Wherever the word "code" shows up in the data, report the line it sits in.

═══ Excerpted records ═══

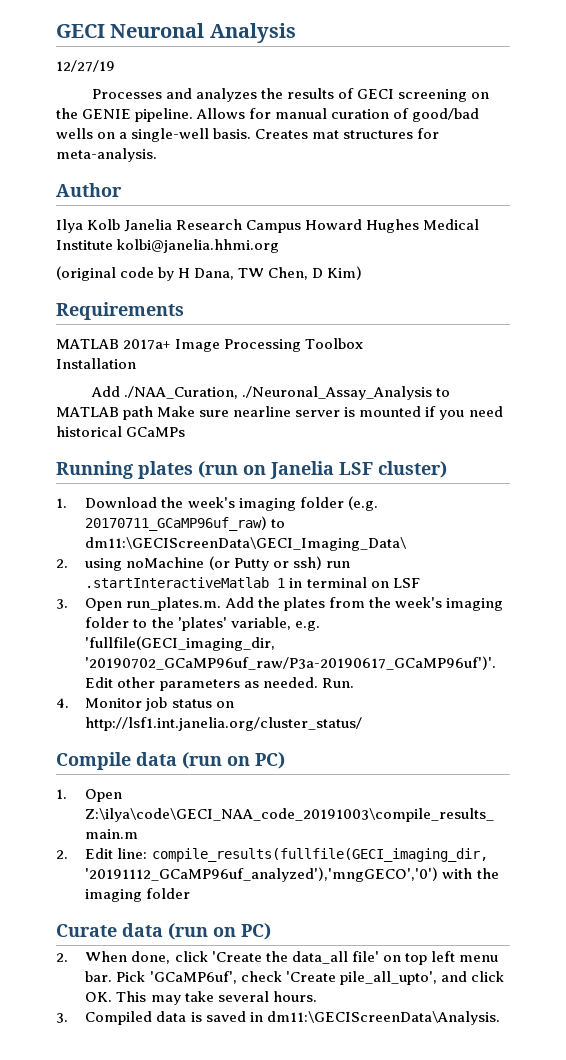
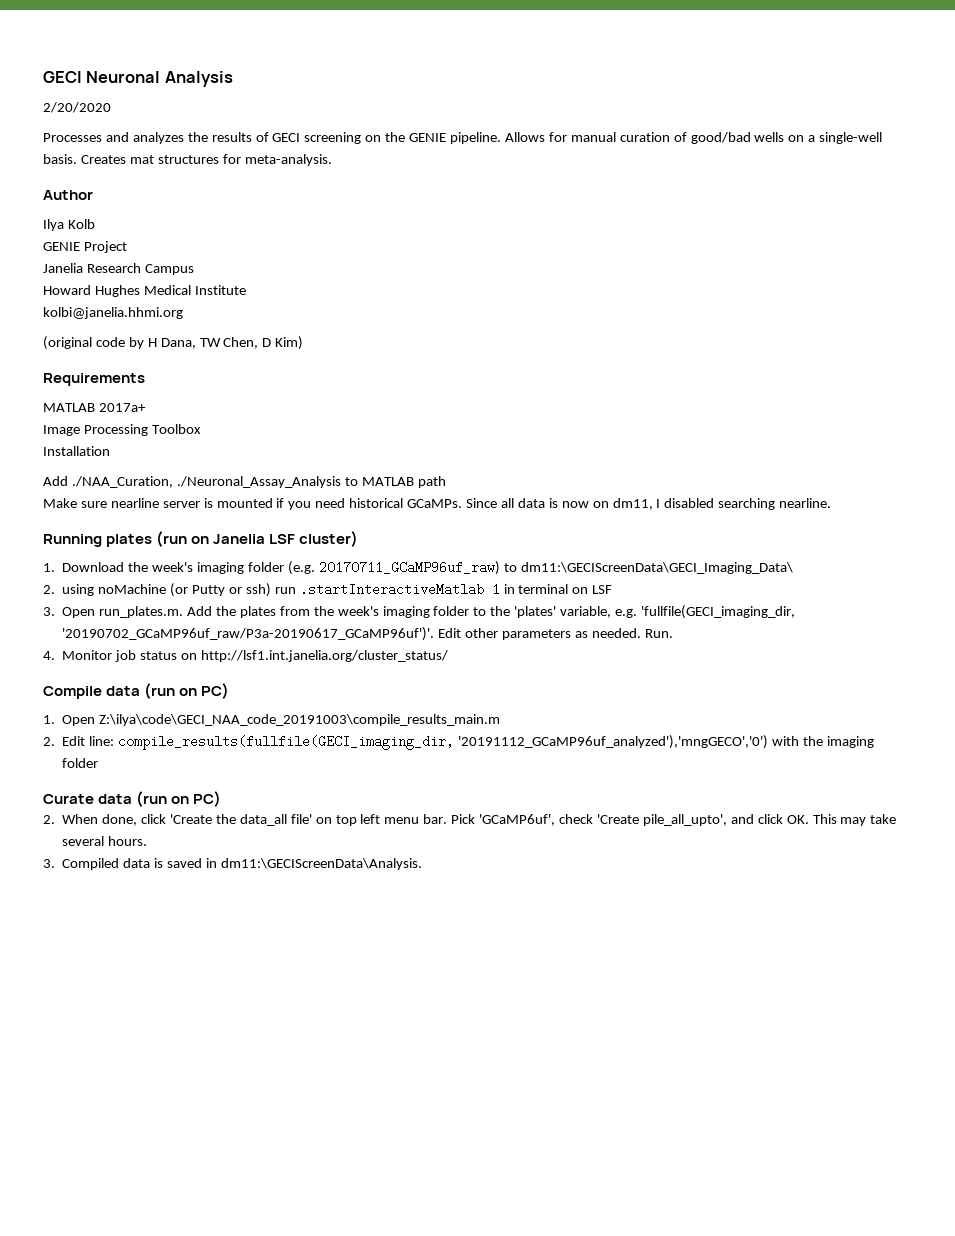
[56,60,115,72] 12/27/19 -> [43,102,111,113] 2/20/2020
(121, 224) none -> [43,241,127,253] // GENIE Project //
(302, 226) none -> (194, 269) //
(113, 245) none -> (246, 290) //
(172, 344) none -> (146, 407) //
(154, 413) none -> (446, 482) //
[126,427,186,437] GCaMPs -> [407,498,832,510] GCaMPs. Since all data is now on dm11, I disabled searching nearline.

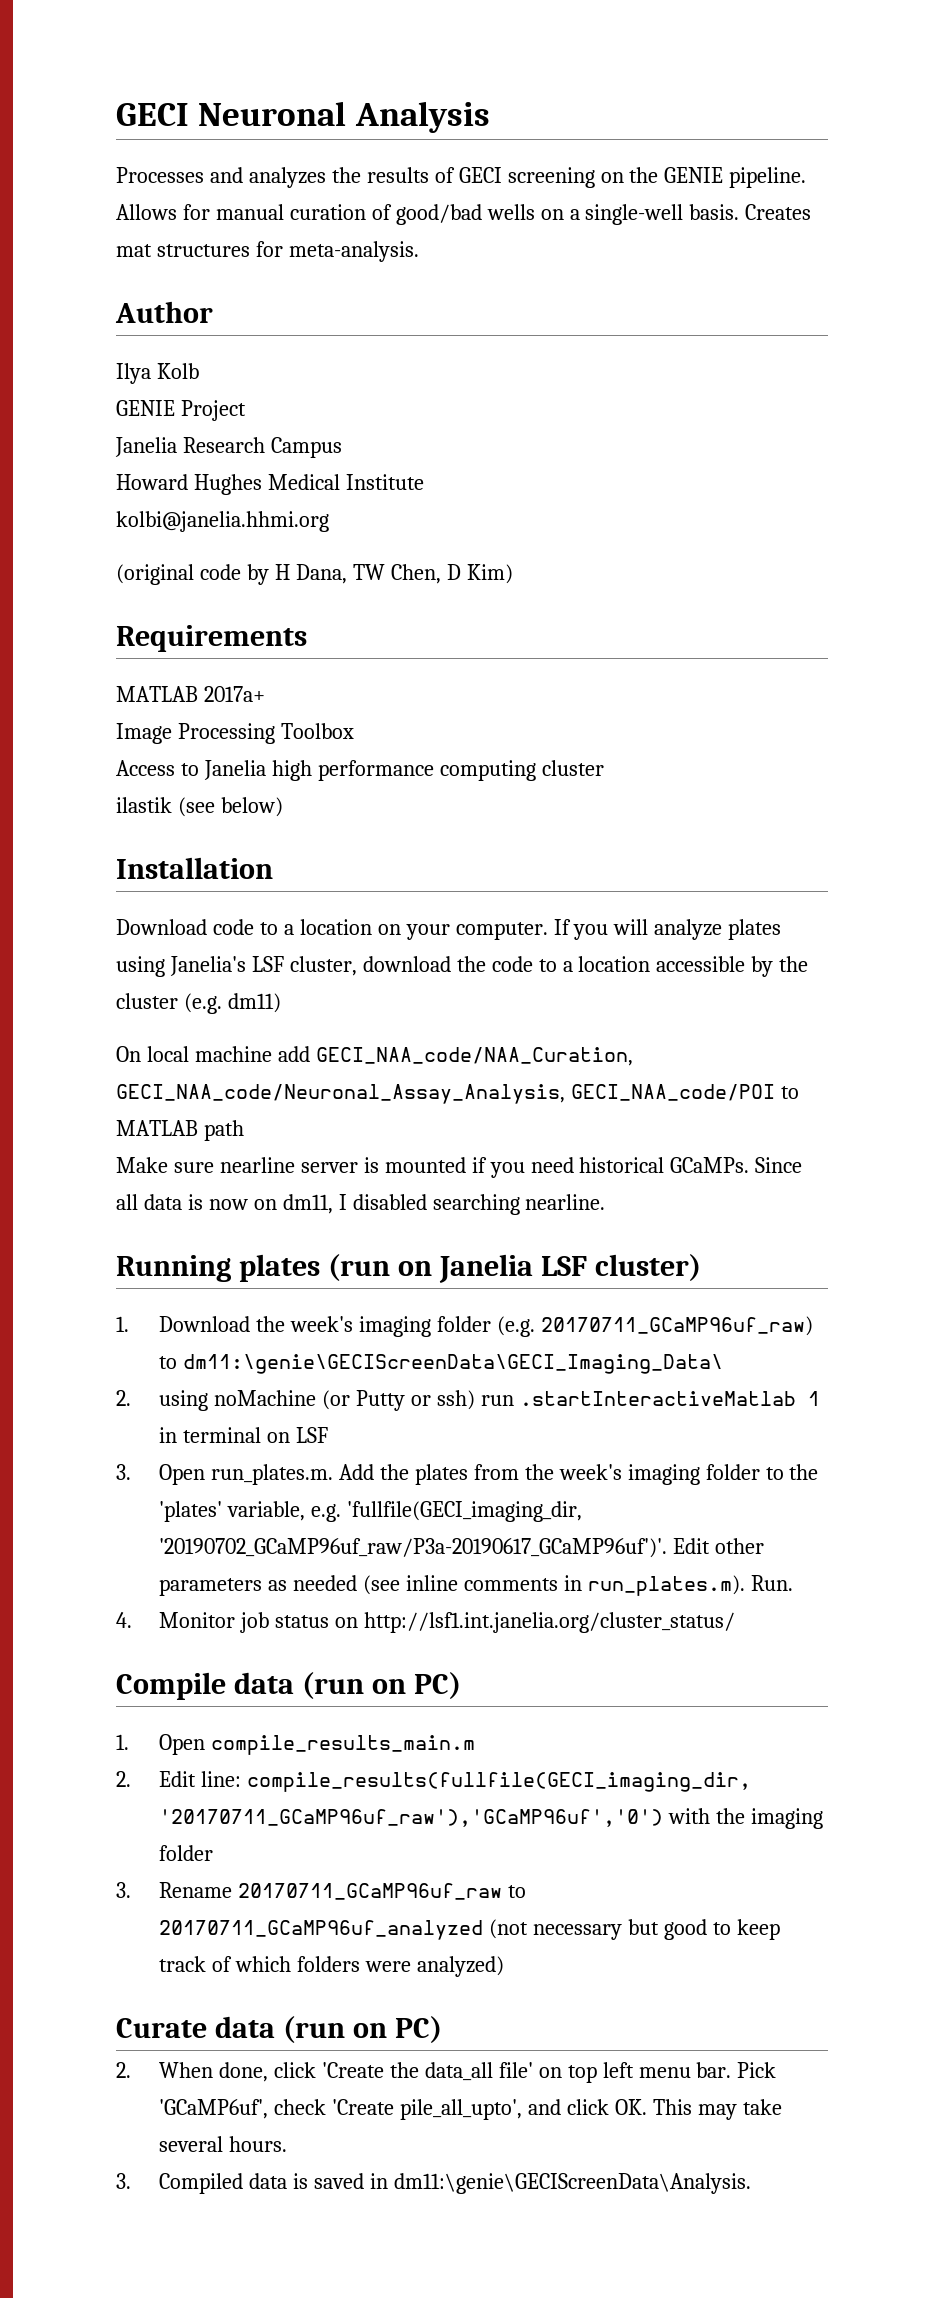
[43,102,111,113] // 2/20/2020 -> (490, 117) none
[43,446,110,456] [43,476,341,488] Installation // Add ./NAA_Curation, ./Neuronal_Assay_Analysis -> [116,760,604,781] [116,797,283,817] [116,857,273,879] [116,919,782,940] [116,956,809,977] [116,993,281,1014] [116,1046,633,1066] [116,1084,775,1104] Access to Janelia high performance computing cluster // ilastik (see below) // Installation // Download code to a location on your computer. If you will analyze plates using Janelia's LSF cluster, download the code to a location accessible by the cluster (e.g. dm11) // On local machine add GECI_NAA_code/NAA_Curation, GECI_NAA_code/Neuronal_Assay_Analysis, GECI_NAA_code/POI
[520,562,793,574] dm11:\GECIScreenData\GECI_Imaging_Data\ -> [183,1354,724,1374] dm11:\genie\GECIScreenData\GECI_Imaging_Data\
[591,628,641,638] needed. -> [292,1575,745,1596] needed (see inline comments in run_plates.m).
[99,714,501,726] Z:\ilya\code\GECI_NAA_code_20191003\compile_results_main.m -> [211,1735,476,1755] compile_results_main.m
[457,735,768,749] '20191112_GCaMP96uf_analyzed'),'mngGECO','0') -> [159,1809,664,1827] '20170711_GCaMP96uf_raw'),'GCaMP96uf','0')
(99, 763) none -> [116,1882,526,1900] [159,1919,780,1940] [159,1956,504,1977] // 3. Rename 20170711_GCaMP96uf_raw to 20170711_GCaMP96uf_analyzed (not necessary but good to keep track of which folders were analyzed)
[220,858,422,870] dm11:\GECIScreenData\Analysis. -> [393,2173,751,2194] dm11:\genie\GECIScreenData\Analysis.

═══

■ **Answer for the task**
[43,446,110,456] [43,476,341,488] Installation // Add ./NAA_Curation, ./Neuronal_Assay_Analysis -> [116,760,604,781] [116,797,283,817] [116,857,273,879] [116,919,782,940] [116,956,809,977] [116,993,281,1014] [116,1046,633,1066] [116,1084,775,1104] Access to Janelia high performance computing cluster // ilastik (see below) // Installation // Download code to a location on your computer. If you will analyze plates using Janelia's LSF cluster, download the code to a location accessible by the cluster (e.g. dm11) // On local machine add GECI_NAA_code/NAA_Curation, GECI_NAA_code/Neuronal_Assay_Analysis, GECI_NAA_code/POI
[99,714,501,726] Z:\ilya\code\GECI_NAA_code_20191003\compile_results_main.m -> [211,1735,476,1755] compile_results_main.m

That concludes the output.